La jurisprudence a admis que la provision puisse être constituée par une ouverture de
crédit. L’ouverture de crédit est une convention entre la banque et son client autorisant ce dernier à
réaliser des paiements alors que le compte n’est pas suffisamment créditeur. La preuve de
l’ouverture de crédit peut être rapportée par tous moyens puisqu’il s’agit de prouver contre un
banquier commerçant (C. com., art. L. 110-3). Il s’agit alors d’interpréter la volonté des parties, une
ouverture de crédit pouvant être expresse ou tacite. Le fonctionnement du compte peut être analysé
pour déterminer la réitération de découverts réguliers et périodiques. Lorsque la banque a toléré que
des chèques sans provision soit payés, la jurisprudence considère que ces facilités de caisse sont
assimilables à une ouverture de crédit tacite lorsqu’elles ont un caractère habituel. La pratique
doit ainsi s’être prolongée dans le temps. Deux mois ont pu être jugés insuffisants : Cass. com., 30
juin 1992. Une simple tolérance, à titre non habituel, ne sera pas assimilée à une ouverture de crédit
et ne caractérisera qu’une facilité de caisse (Cass. com., 4 mars 1986).

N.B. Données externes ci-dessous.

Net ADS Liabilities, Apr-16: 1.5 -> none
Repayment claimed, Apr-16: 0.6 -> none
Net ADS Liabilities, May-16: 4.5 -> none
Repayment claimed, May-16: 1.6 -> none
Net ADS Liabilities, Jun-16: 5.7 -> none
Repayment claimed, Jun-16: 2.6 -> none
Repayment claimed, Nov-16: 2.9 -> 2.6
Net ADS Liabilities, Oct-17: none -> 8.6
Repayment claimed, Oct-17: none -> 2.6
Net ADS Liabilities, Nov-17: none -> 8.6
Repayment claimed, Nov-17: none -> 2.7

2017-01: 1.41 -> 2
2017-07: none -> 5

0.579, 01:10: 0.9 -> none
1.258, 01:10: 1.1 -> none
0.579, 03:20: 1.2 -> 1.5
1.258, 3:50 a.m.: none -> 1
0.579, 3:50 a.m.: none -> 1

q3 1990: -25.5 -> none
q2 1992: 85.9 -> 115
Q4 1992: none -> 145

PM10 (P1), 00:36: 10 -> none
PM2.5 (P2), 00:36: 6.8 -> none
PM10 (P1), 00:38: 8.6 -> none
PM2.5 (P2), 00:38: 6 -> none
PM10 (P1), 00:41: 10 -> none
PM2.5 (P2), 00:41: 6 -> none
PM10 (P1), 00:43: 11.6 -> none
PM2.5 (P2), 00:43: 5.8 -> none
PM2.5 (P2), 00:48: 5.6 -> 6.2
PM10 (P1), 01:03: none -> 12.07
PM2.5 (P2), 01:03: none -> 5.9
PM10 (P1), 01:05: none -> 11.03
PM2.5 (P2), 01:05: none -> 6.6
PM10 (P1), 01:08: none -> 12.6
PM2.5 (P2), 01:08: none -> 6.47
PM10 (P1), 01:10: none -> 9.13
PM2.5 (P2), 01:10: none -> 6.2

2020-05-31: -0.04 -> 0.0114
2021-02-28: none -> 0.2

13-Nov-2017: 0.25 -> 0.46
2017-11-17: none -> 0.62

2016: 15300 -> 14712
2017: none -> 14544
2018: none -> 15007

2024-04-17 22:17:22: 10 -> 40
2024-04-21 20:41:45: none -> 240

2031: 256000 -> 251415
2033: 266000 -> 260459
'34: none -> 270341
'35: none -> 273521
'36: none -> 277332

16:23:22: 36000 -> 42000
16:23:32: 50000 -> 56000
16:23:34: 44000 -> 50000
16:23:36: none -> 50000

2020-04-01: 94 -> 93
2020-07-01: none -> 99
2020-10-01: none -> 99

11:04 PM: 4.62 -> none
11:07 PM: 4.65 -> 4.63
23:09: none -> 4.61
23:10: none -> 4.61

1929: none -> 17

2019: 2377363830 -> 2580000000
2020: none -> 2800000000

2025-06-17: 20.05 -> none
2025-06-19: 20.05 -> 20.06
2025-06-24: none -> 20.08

Selon l’article L. 313-12 du Code monétaire et financier, une banque qui rompt une ouverture
de crédit peut voir sa responsabilité engagée pour rupture abusive de crédit si elle ne respecte par un
préavis.
Enfin, l’article L. 131-73 du Code monétaire et financier impose aux banques l’obligation
d’informer leurs clients, préalablement au rejet du chèque, de l’insuffisance de la provision. Si la
banque omet cette formalité, sa responsabilité peut être engagée si le tireur en a subi un préjudice
(perte de chance de ne pas avoir pu réapprovisionner le compte). Pour une application : Cass. com.,
19 juin 2012 (document 7).
En l’espèce, le compte d’Hégésippe est provisionné à hauteur de 843 euros. Autrement dit, la
provision est suffisante pour le paiement du premier chèque mais insuffisante pour les deux. La
provision devant exister à l’émission et être d’un montant suffisant, la banque serait fondée à rejeter
le second chèque.
Toutefois, le mois dernier, Hégésippe s’est trouvé à découvert à hauteur de 550 euros et la
banque n’a pas réagi. Or, si on parvient à caractériser une ouverture de crédit tacite accordée par la
banque, le montant de cette ouverture (550 euros) et le reliquat restant sur le compte après paiement
du 1er chèque (843 – 650 = 193 euros) suffirait au paiement du second chèque (puisque 550 + 193 =
743). Il est cependant, d’une part, expressément indiqué que la convention de services bancaires ne
prévoit aucune autorisation de découvert. La tolérance de la banque apparaît, d’autre part, très
épisodique (elle a eu lieu une seule fois) et ne s’est pas étalée dans le temps (elle a pris effet le mois
dernier seulement).
En conclusion, la banque est fondée à rejeter le second chèque pour absence de provision
puisque l’ouverture de crédit n’est pas caractérisée. Elle n’engagera pas sa responsabilité pour
rupture abusive de crédit, ni pour défaut d’information de son client.